So you're only evil if you don't believe in an evil cause? :)

Plus, joining Waffen SS wasn't just about "killing" \- this could be said
about Wehrmacht.

The SS (I mean proper SS, not the foreign SS units that were formed under
auspices of the SS because only citizens of the Third Reich were legible to
join the army) were, by and large, death squads.

They specialized in mass killings of civilians and other atrocities, and it's
not a coincidence that Waffen-SS was later - during the Nuremberg Trials -
considered a criminal organization, while the regular army wasn't.

See
[http://en.wikipedia.org/wiki/Obersalzberg_Speech#/media/File...](http://en.wikipedia.org/wiki/Obersalzberg_Speech#/media/File:Hitler_Armenian_Quote.JPG)

There is a reason why their symbol was a death's head (Totenkopf).

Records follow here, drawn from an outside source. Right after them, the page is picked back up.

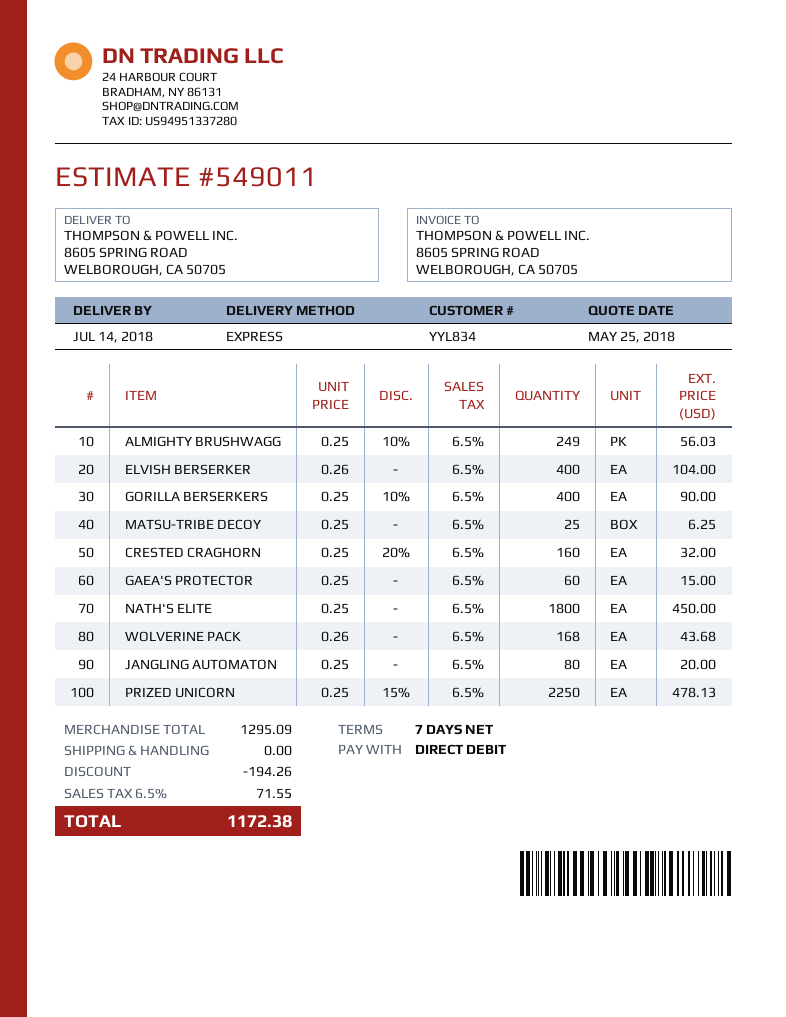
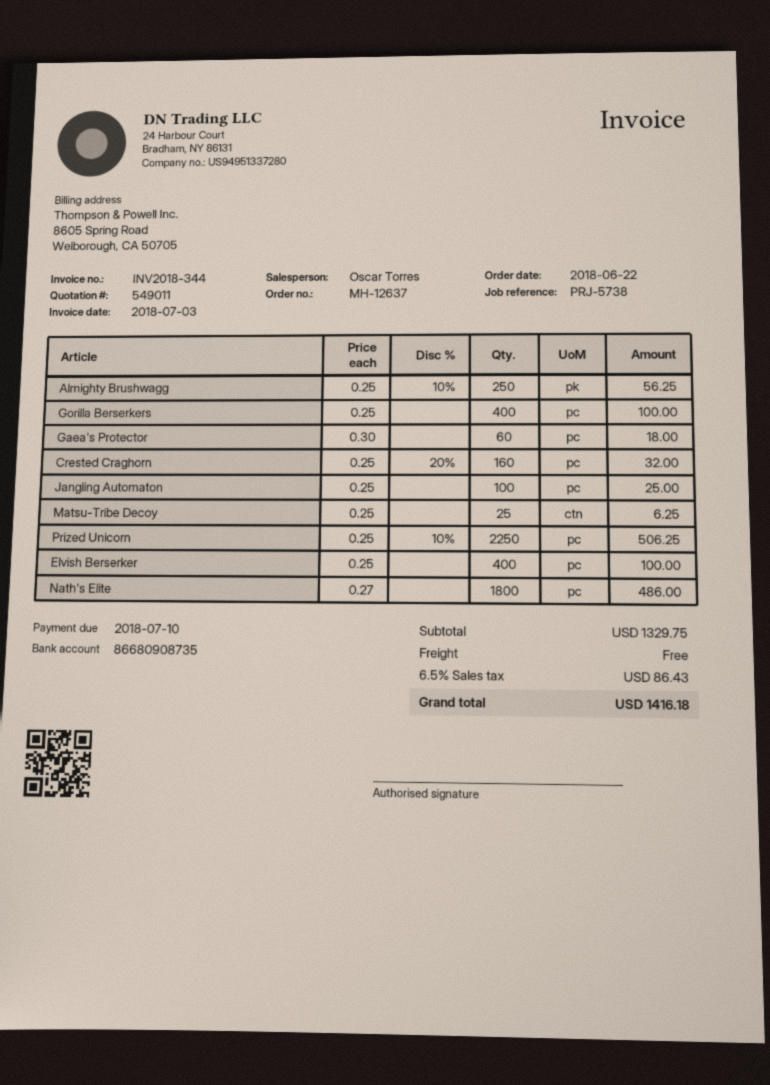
ALMIGHTY BRUSHWAGG: 249 x 0.25 - 10% = 56.03 -> 250 x 0.25 - 10% = 56.25
ELVISH BERSERKER: 400 x 0.26 = 104.00 -> 400 x 0.25 = 100.00
GORILLA BERSERKERS: 400 x 0.25 - 10% = 90.00 -> 400 x 0.25 = 100.00
GAEA'S PROTECTOR: 60 x 0.25 = 15.00 -> 60 x 0.30 = 18.00
NATH'S ELITE: 1800 x 0.25 = 450.00 -> 1800 x 0.27 = 486.00
WOLVERINE PACK: 168 x 0.26 = 43.68 -> none
JANGLING AUTOMATON: 80 x 0.25 = 20.00 -> 100 x 0.25 = 25.00
PRIZED UNICORN: 2250 x 0.25 - 15% = 478.13 -> 2250 x 0.25 - 10% = 506.25
subtotal: 1295.09 -> 1329.75
discount: 194.26 -> none
tax: 6.5% = 71.55 -> 6.5% = 86.43
total: 1172.38 -> 1416.18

The purpose
of these troops was explicit.

That's why you can't really compare it with modern soldiers that invade Iraq
or whatever (I'm not saying that all such invasions are justified or that no
atrocities are ever committed).

> _People actually making an "evil moral choice" are not that many -- aside
> from Hollywood evil masterminds._

By your definition - quite so, and this is exactly why I feel that this
definition of an evil moral choice is nothing but moral relativism, or even
nihilism in thin disguise, and ethically useless.

------
guard-of-terra
"The Tin Drum" is really something - if you want what war-age Germany looked
like without boring yourself. It's both informative and imagination-inducing.